§ **EXERCISE**: Which lines in the records below contain the word "Magazeti"? Copy each of them.

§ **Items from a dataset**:
════════

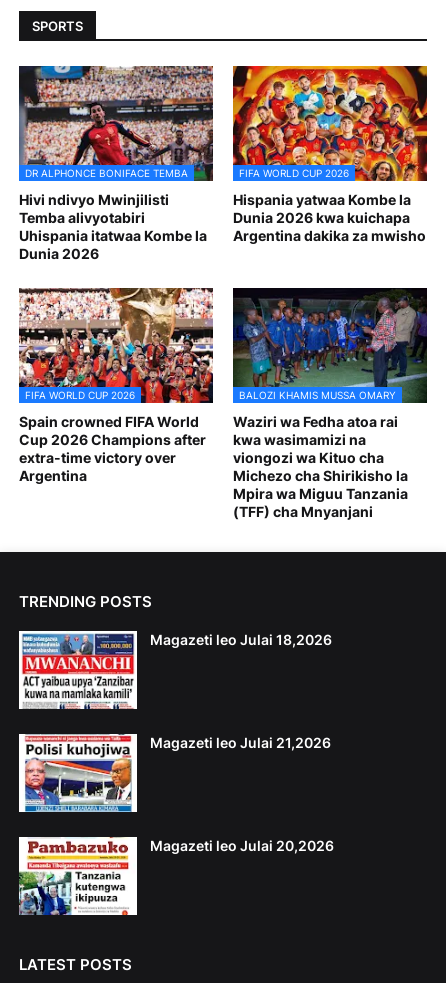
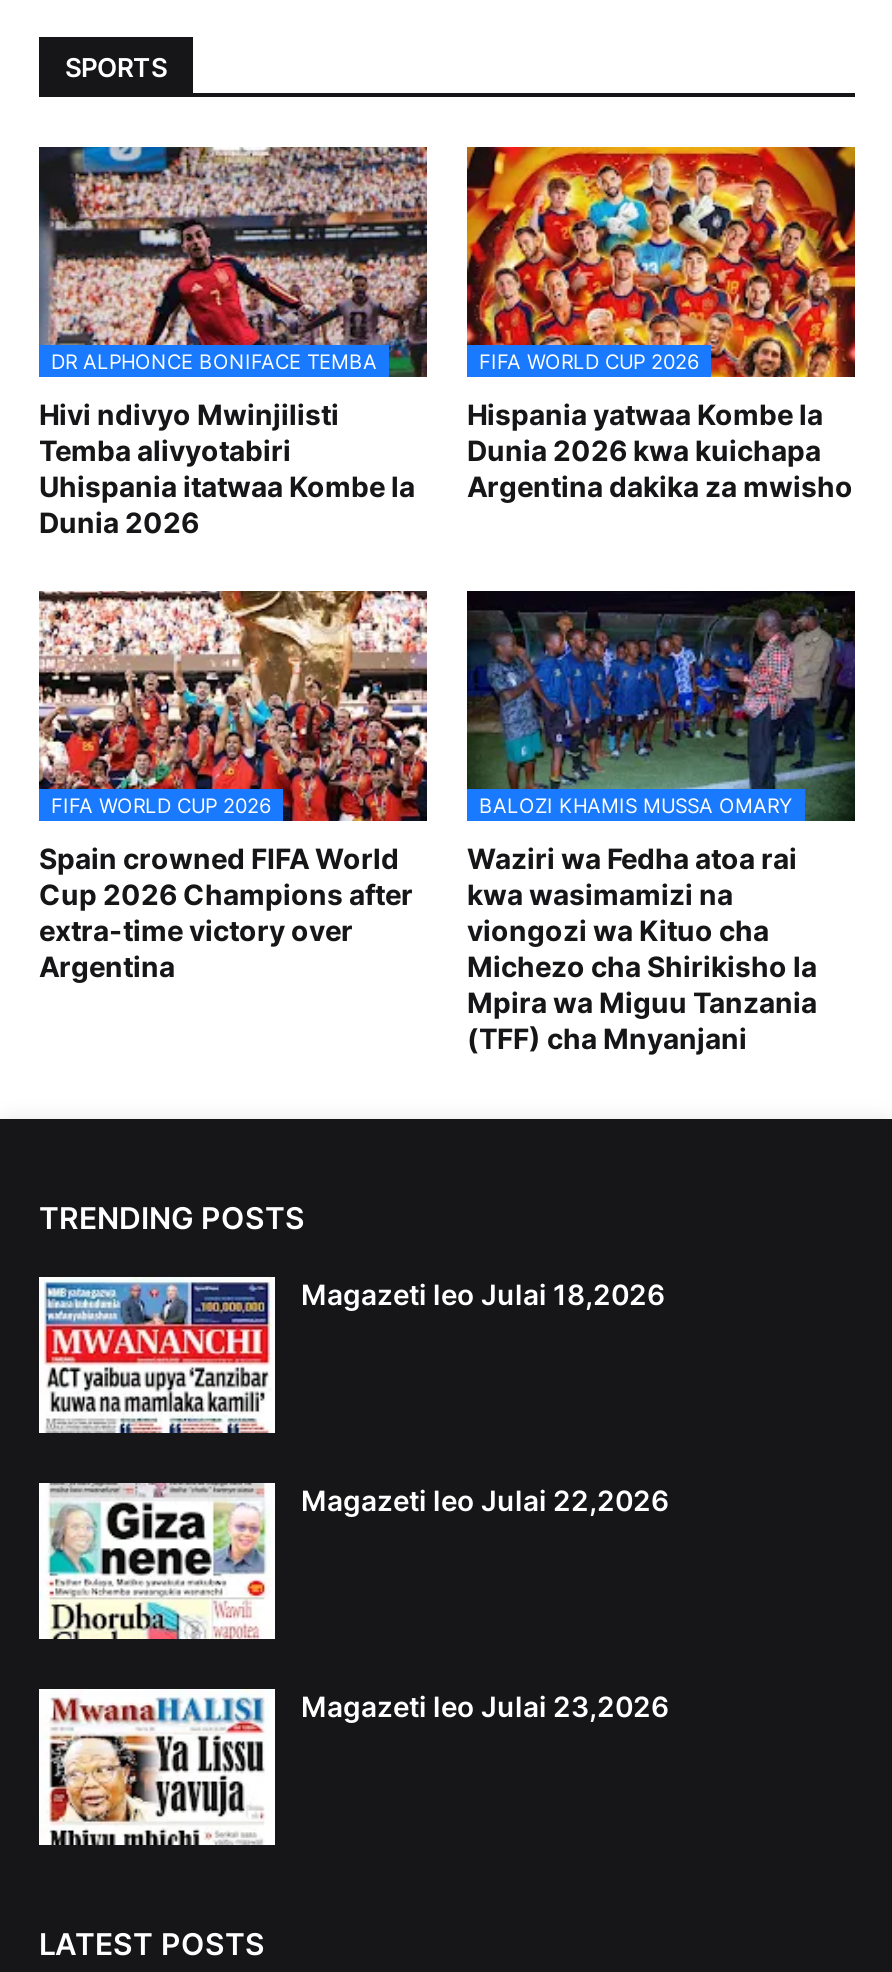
- [image]
- Magazeti leo Julai 21,2026
+ [image]
+ Magazeti leo Julai 22,2026

- [image]
- Magazeti leo Julai 20,2026
+ [image]
+ Magazeti leo Julai 23,2026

════════

§ **WRITTEN ANSWER**:
- Magazeti leo Julai 21,2026
+ Magazeti leo Julai 22,2026
- Magazeti leo Julai 20,2026
+ Magazeti leo Julai 23,2026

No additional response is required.